Politicians are never the experimental types, says Jeremy Shaki.

“They’re going to be jumping in when there’s already been some traction and they know it’s the right thing to do,” said the co-founder of Lighthouse Labs, a Vancouver-based computer coding boot camp.

“And that’s what’s happening right now.”

On April 28, the B.C. government announced it would invest $250,000 for pilot programs aimed at developing coding skills for students at the B.C. Institute of Technology, Okanagan College, Simon Fraser University, the University of B.C. and the University of Victoria.

Meanwhile, on May 1, Shaki’s Lighthouse Labs completed its first week of an experimental coding boot camp the Yukon government hopes will spur tech development in rural Canada.

Lighthouse Labs’ instructors are training five students from Whitehorse who are putting in 70 hours a week to absorb enough about coding to the point they’ll be ready for a job in the tech industry in eight weeks.
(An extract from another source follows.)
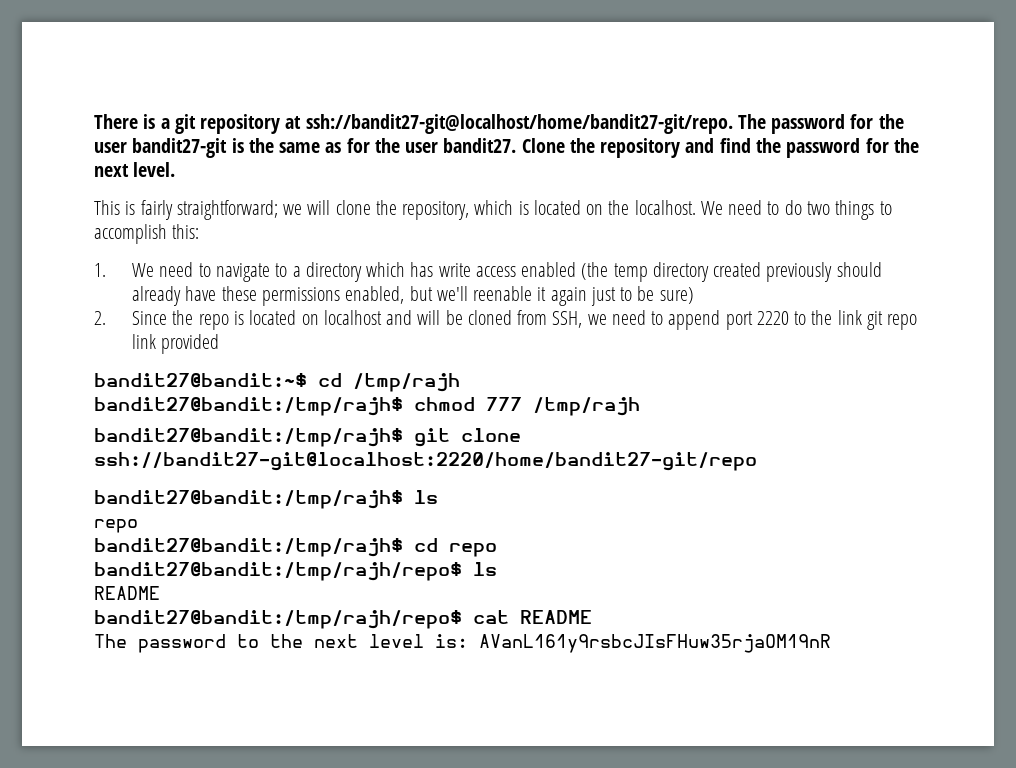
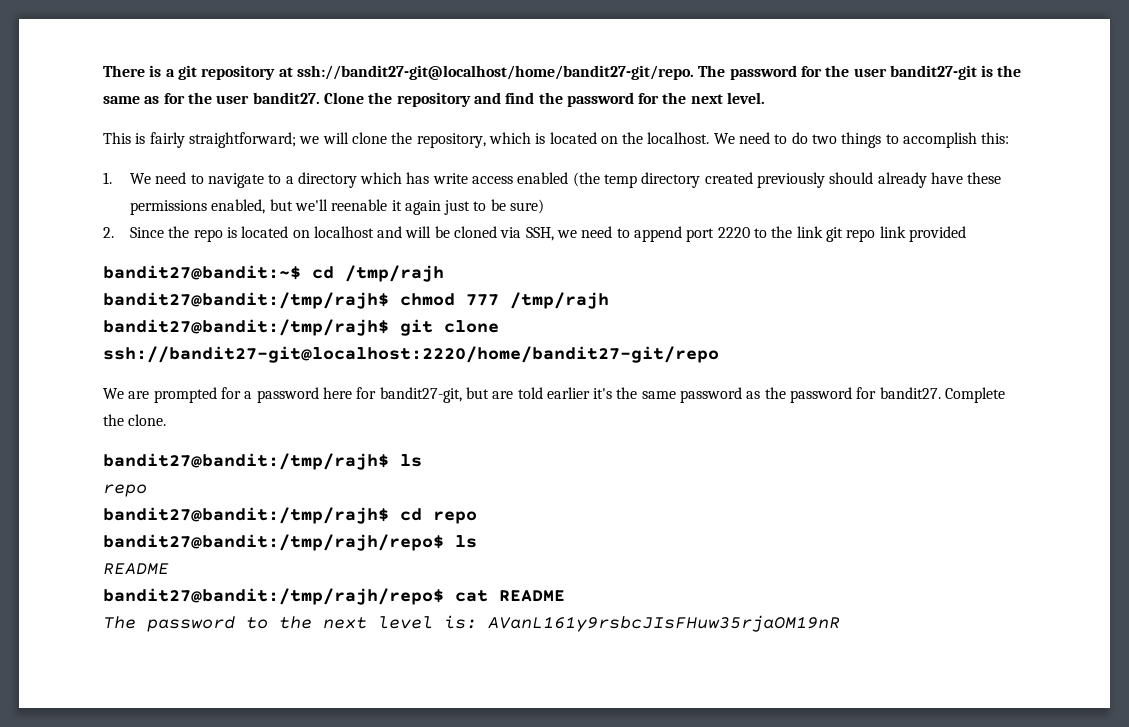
[517,310,548,325] from -> [500,227,522,238] via
(757, 461) none -> [103,387,1006,403] [103,414,167,426] // We are prompted for a password here for bandit27-git, but are told earlier it's the same password as the password for bandit27. Complete the clone.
Only, the students won’t be anywhere near Vancouver for all but three days of the training. Instead, Lighthouse has equipped its own office with a high-end camera that can livestream and record all the lectures, while students are required to go to a physical space in Whitehorse to learn together and receive help from some experts on site.

“We’re piloting to see the quality of a remote boot camp like this. Can people be successful coming out of something like that?” Shaki said, adding this is more of a “hybrid” program since it combines both online and on-site learning.

“There’s very little online education that has actually resulted in very tangible results, as in people getting jobs…this has the opportunity of bringing developer education to a lot, a lot of communities without the huge costs of putting something together which makes it impossible for most boot camps.”

Lighthouse Labs has prior experience with experimental coding boot camps. For the past two years it’s been running the free, daylong coding event for hundreds of people, the HTML500.

After last year’s event in Vancouver, Shaki said the Yukon government approached Lighthouse Labs about bringing it farther north.

“HTML500 works very well in a space where there will be continued momentum afterwards,” he said.

“There wasn’t enough of a community (in Whitehorse) for that to happen yet.”

The idea now, Shaki said, is to train enough people remotely to get a bigger developer community in the Yukon that could support the type of momentum the HTML500 needs.

“What you hope to happen is they’re going to take their interests and their culture and apply it into code to better their community,” Shaki said.

“They (the Yukon government) understand that tech would actually be a great solution for them because it would allow them to be able to help them expand into the global market without actually having to be in the market.”